Ex-childcare worker charged for filming explicit images; dark web footprint led to arrest
In August 2025, Australian police arrested David James, a 26-year-old childcare worker in Sydney. He was charged with filming explicit images of 10 children, aged 5 to 6, at six childcare centers from 2021 to 2024. The Australian Federal Police (AFP) found his dark web activity, leading to his arrest. James faces nine counts of producing child abuse material and other charges.
The case shocked Australia’s childcare sector. It followed other abuse scandals, raising calls for stricter rules. The AFP is identifying victims and notifying families.
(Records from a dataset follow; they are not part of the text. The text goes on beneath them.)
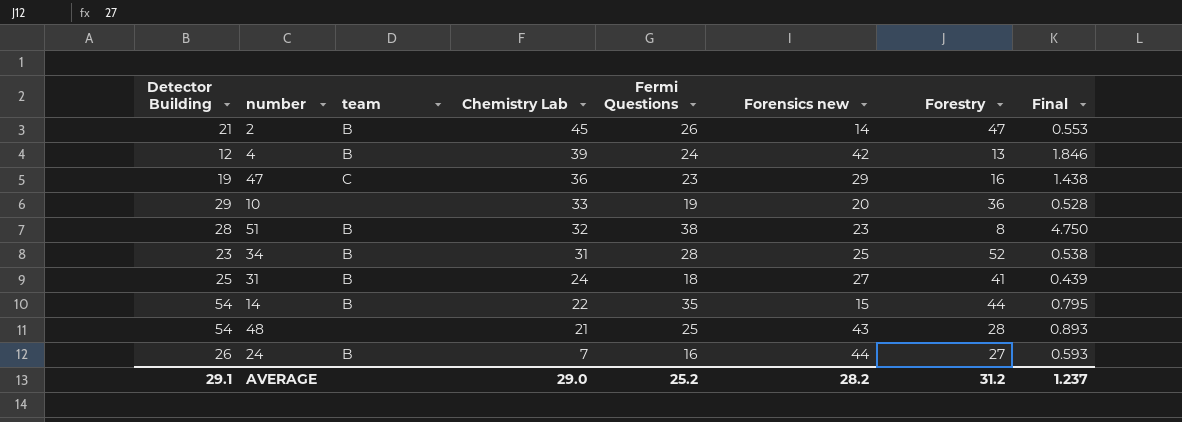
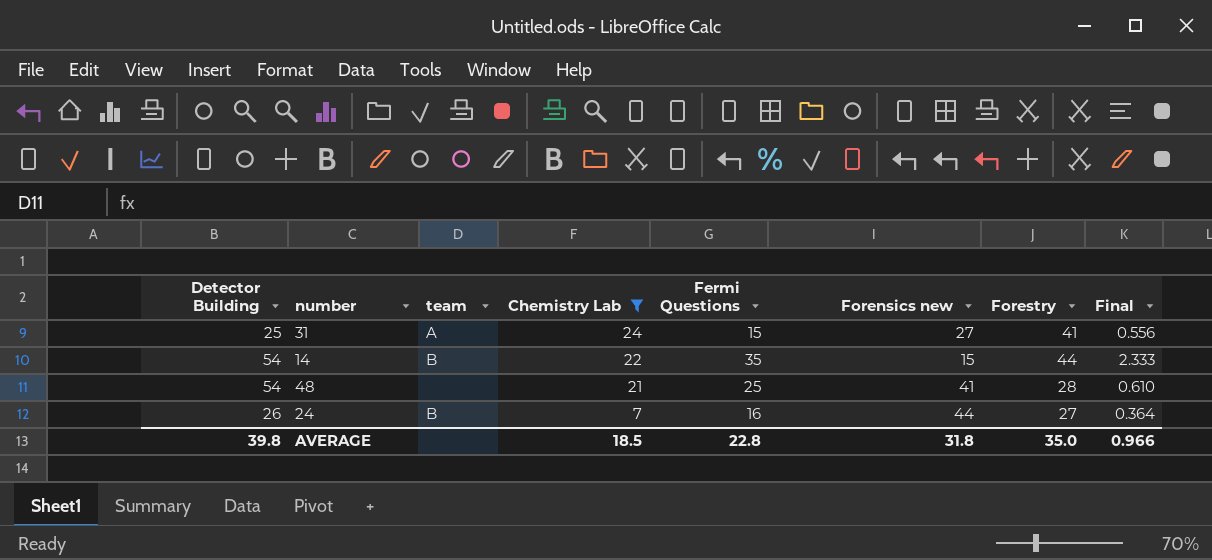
filter: none -> Chemistry Lab <= 24
column Final | formula: [Fermi Questions] / [Forestry] -> [Fermi Questions] / [Forensics new]
31 | team: B -> A
31 | Fermi Questions: 18 -> 15
48 | Forensics new: 43 -> 41
AVERAGE | Detector Building: 29.1 -> 39.8
AVERAGE | Chemistry Lab: 29.0 -> 18.5
AVERAGE | Fermi Questions: 25.2 -> 22.8
AVERAGE | Forensics new: 28.2 -> 31.8
AVERAGE | Forestry: 31.2 -> 35.0
AVERAGE | Final: 1.237 -> 0.966

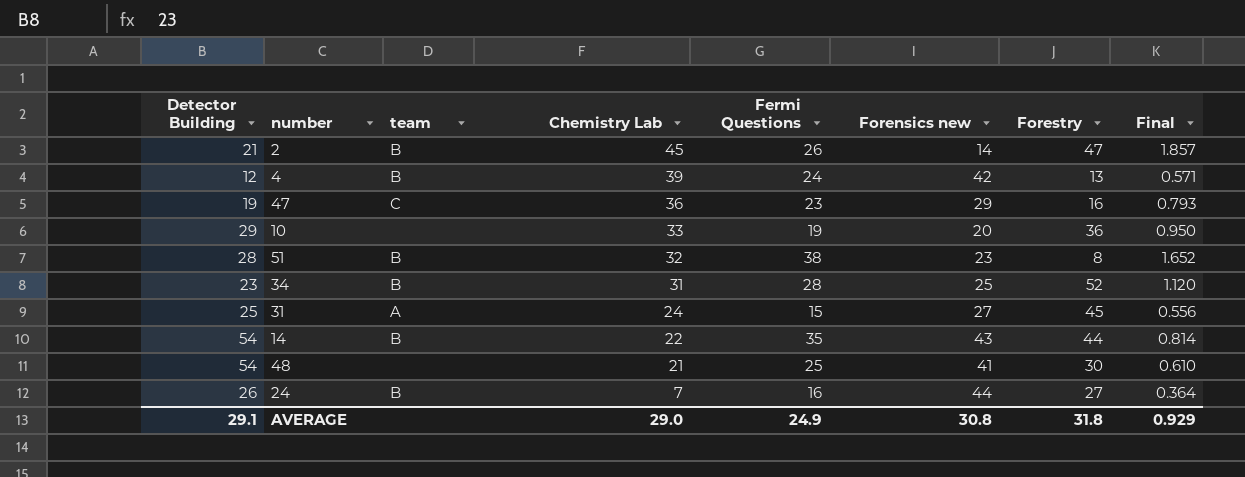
filter: Chemistry Lab <= 24 -> none
31 | Forestry: 41 -> 45
14 | Forensics new: 15 -> 43
14 | Final: 2.333 -> 0.814
48 | Forestry: 28 -> 30
AVERAGE | Detector Building: 39.8 -> 29.1
AVERAGE | Chemistry Lab: 18.5 -> 29.0
AVERAGE | Fermi Questions: 22.8 -> 24.9
AVERAGE | Forensics new: 31.8 -> 30.8
AVERAGE | Forestry: 35.0 -> 31.8
AVERAGE | Final: 0.966 -> 0.929

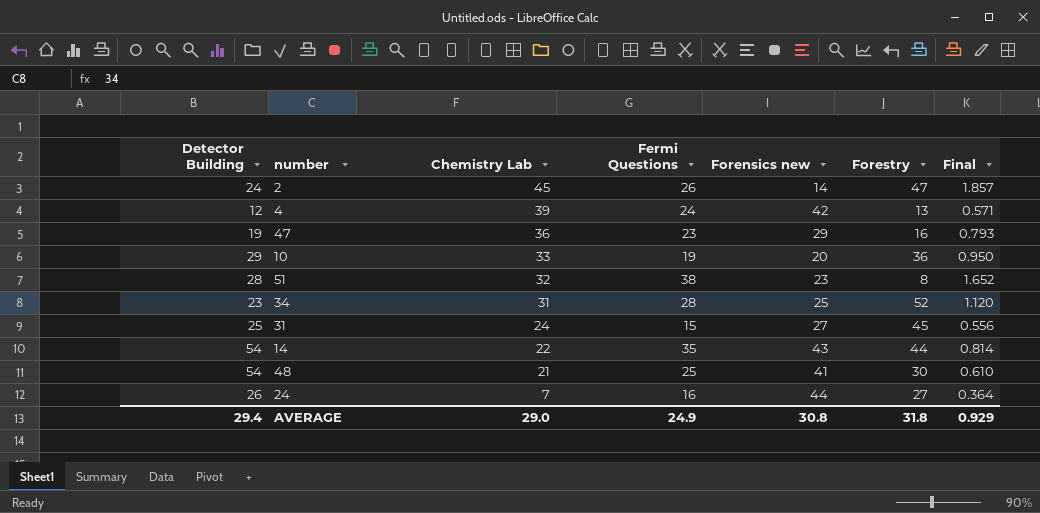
column team | position: 3 -> none
2 | Detector Building: 21 -> 24
AVERAGE | Detector Building: 29.1 -> 29.4

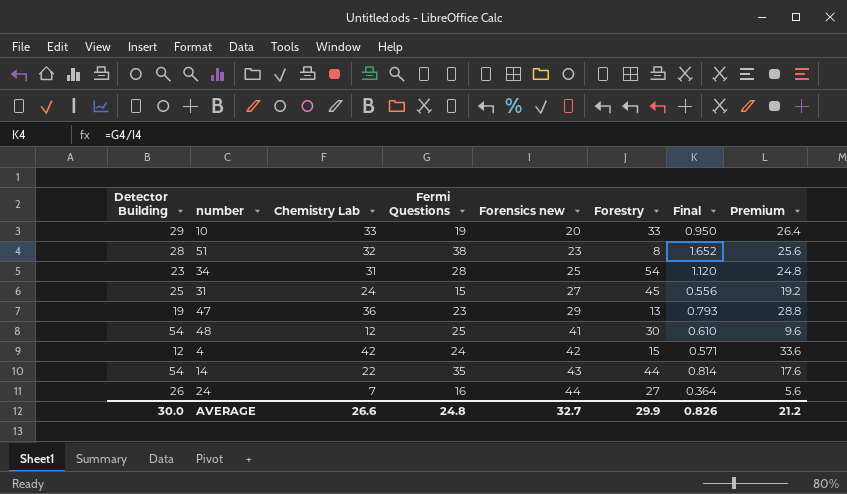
row order: Chemistry Lab descending -> Forensics new ascending
column Premium | formula: none -> [Chemistry Lab] * 0.8
row 2: 24 | 45 | 26 | 14 | 47 | 1.857 -> none
10 | Forestry: 36 -> 33
34 | Forestry: 52 -> 54
47 | Forestry: 16 -> 13
48 | Chemistry Lab: 21 -> 12
4 | Chemistry Lab: 39 -> 42
4 | Forestry: 13 -> 15
AVERAGE | Detector Building: 29.4 -> 30.0
AVERAGE | Chemistry Lab: 29.0 -> 26.6
AVERAGE | Fermi Questions: 24.9 -> 24.8
AVERAGE | Forensics new: 30.8 -> 32.7
AVERAGE | Forestry: 31.8 -> 29.9
AVERAGE | Final: 0.929 -> 0.826

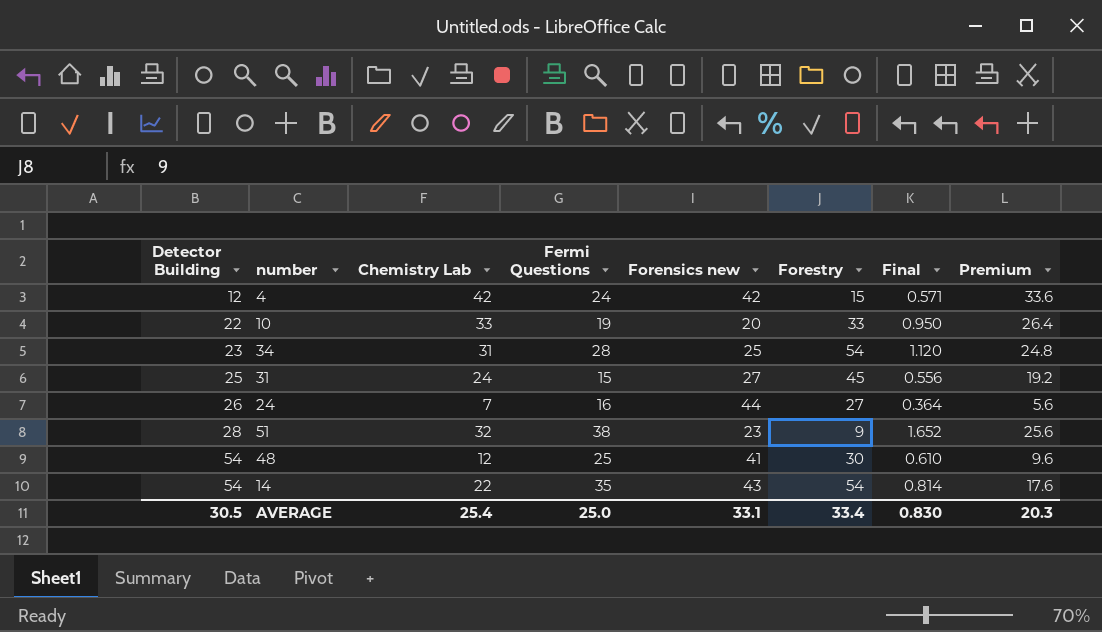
row order: Forensics new ascending -> Detector Building ascending
row 47: 19 | 36 | 23 | 29 | 13 | 0.793 | 28.8 -> none
10 | Detector Building: 29 -> 22
51 | Forestry: 8 -> 9
14 | Forestry: 44 -> 54
AVERAGE | Detector Building: 30.0 -> 30.5
AVERAGE | Chemistry Lab: 26.6 -> 25.4
AVERAGE | Fermi Questions: 24.8 -> 25.0
AVERAGE | Forensics new: 32.7 -> 33.1
AVERAGE | Forestry: 29.9 -> 33.4
AVERAGE | Final: 0.826 -> 0.830
AVERAGE | Premium: 21.2 -> 20.3

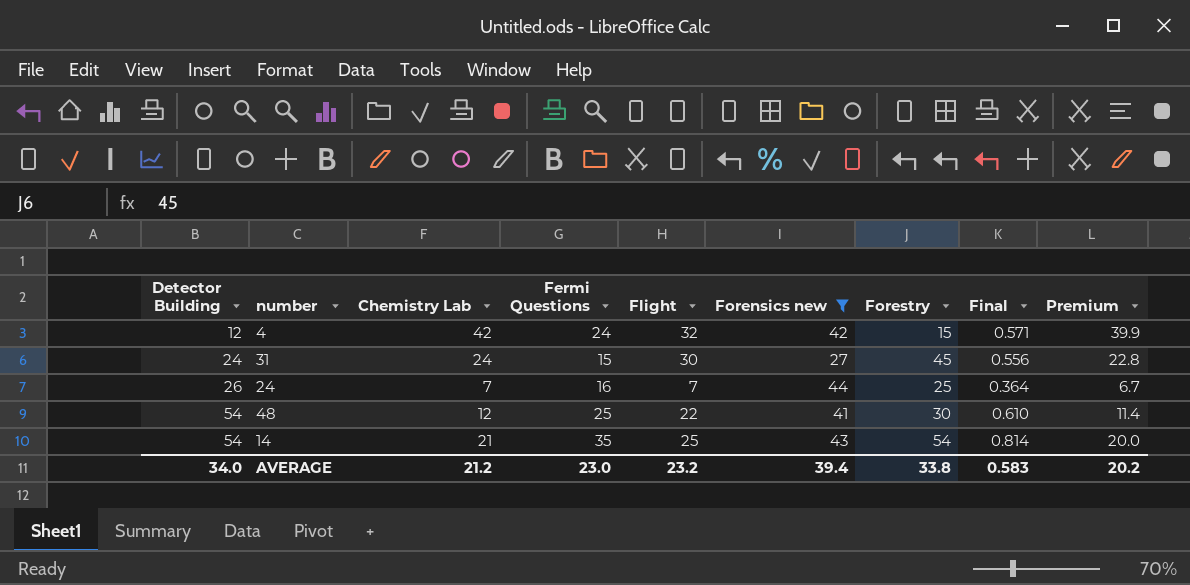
filter: none -> Forensics new >= 27
column Flight | position: none -> 5
column Premium | formula: [Chemistry Lab] * 0.8 -> [Chemistry Lab] * 0.95
31 | Detector Building: 25 -> 24
24 | Forestry: 27 -> 25
14 | Chemistry Lab: 22 -> 21
AVERAGE | Detector Building: 30.5 -> 34.0
AVERAGE | Chemistry Lab: 25.4 -> 21.2
AVERAGE | Fermi Questions: 25.0 -> 23.0
AVERAGE | Forensics new: 33.1 -> 39.4
AVERAGE | Forestry: 33.4 -> 33.8
AVERAGE | Final: 0.830 -> 0.583
AVERAGE | Premium: 20.3 -> 20.2

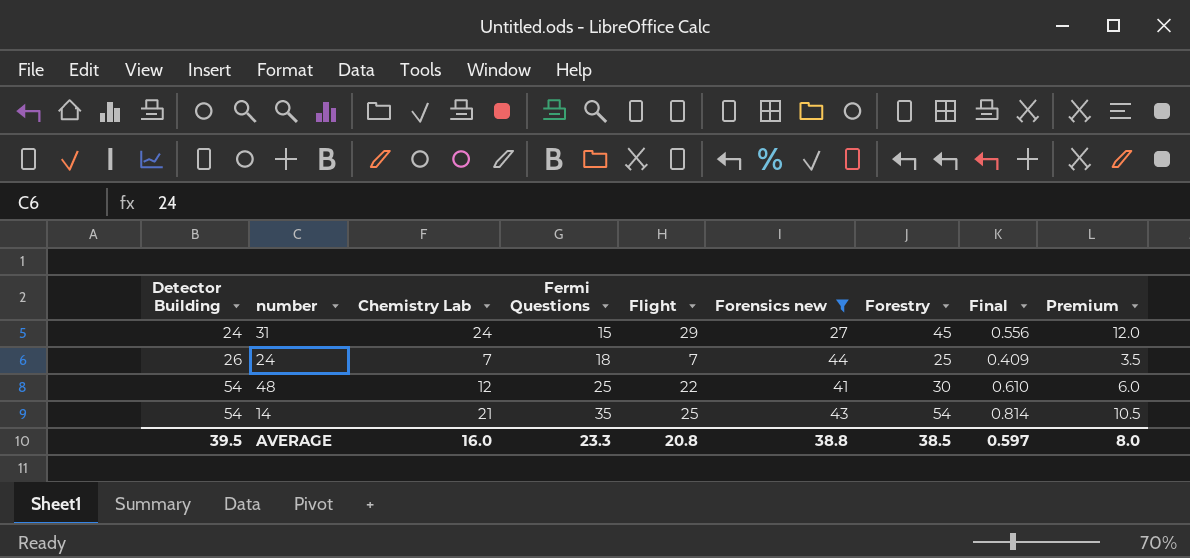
column Premium | formula: [Chemistry Lab] * 0.95 -> [Chemistry Lab] * 0.5
row 4: 12 | 42 | 24 | 32 | 42 | 15 | 0.571 | 39.9 -> none
31 | Flight: 30 -> 29
24 | Fermi Questions: 16 -> 18
24 | Final: 0.364 -> 0.409
AVERAGE | Detector Building: 34.0 -> 39.5
AVERAGE | Chemistry Lab: 21.2 -> 16.0
AVERAGE | Fermi Questions: 23.0 -> 23.3
AVERAGE | Flight: 23.2 -> 20.8
AVERAGE | Forensics new: 39.4 -> 38.8
AVERAGE | Forestry: 33.8 -> 38.5
AVERAGE | Final: 0.583 -> 0.597
AVERAGE | Premium: 20.2 -> 8.0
James also worked as a probationary constable, unknown to the police.
Hackers are selling police email accounts for just £4 on the dark web
In August 2025, hackers sold police and government email accounts on the dark web. Prices were as low as £4. Accounts included those from the U.S. Postal Service, the FBI, and the Italian police. Others came from Brazil, Mexico, and Thailand. The seller offered hundreds of accounts with access to investigative tools like license plate databases.
These accounts can be used to send fake legal requests or steal sensitive data. They bypass standard email security. The FBI warned about this trend last year. Governments need to limit account access and monitor connections.
Your kidneys for sale on the dark web! The DaVita ransomware attack affects 2.4 million patients
On March 24, 2025, DaVita, a US hemodialysis company, suffered a ransomware attack. It lasted until April 12. The attack affected 2.4 million patients. Hackers stole names, addresses, Social Security numbers, and health data. This included diagnoses and lab results. Some phone numbers and check images were also taken. The data was sold on the dark web.
The Interlock group claimed responsibility. They’ve hit healthcare before, like Kettering Health. DaVita offered free credit monitoring to victims. Patient care wasn’t disrupted, but the breach poses a risk of fraud.
Police bust dark web paedophile ring spanning three states, suspected mastermind allegedly exploited baby adoption process
On August 29, 2025, Malaysian police dismantled a dark web paedophile ring. The operation, Op Pedo, ran from July 19 to August 19. It spanned Johor, Selangor, and Penang. Police arrested 11 suspects, including a 29-year-old technician believed to be the mastermind. They rescued five children, aged two months to five years.
The main suspect used Facebook to source babies for adoption. He paid mothers RM1,500 to RM3,500 for their babies. He then sold child abuse images and videos on Telegram and the dark web. Police seized phones, hard drives, and documents. The children are now with the Social Welfare Department. This case shows how criminals exploit trust. It calls for better oversight of adoption processes.
August 2025 highlighted the serious threats posed by the dark web—the PayPal breach exposed 15.8 million credentials, risking fraud. Germany’s industries faced heavy ransomware and data theft. Italian hotel hacks leaked 100,000 guest IDs. The UK’s Afghan data breach endangered lives. A Sydney childcare worker was caught using evidence from the dark web. Police email accounts were sold for £4, threatening security. DaVita’s ransomware attack hit 2.4 million patients. A Malaysian paedophile ring was stopped, saving kids. These events prove that the dark web fuels crime. Global law enforcement is fighting back. Individuals must use strong passwords and 2FA. Businesses need audits and backups. Monitoring dark web forums can catch leaks early. The dark web continues to evolve, but robust cybersecurity can mitigate its harm.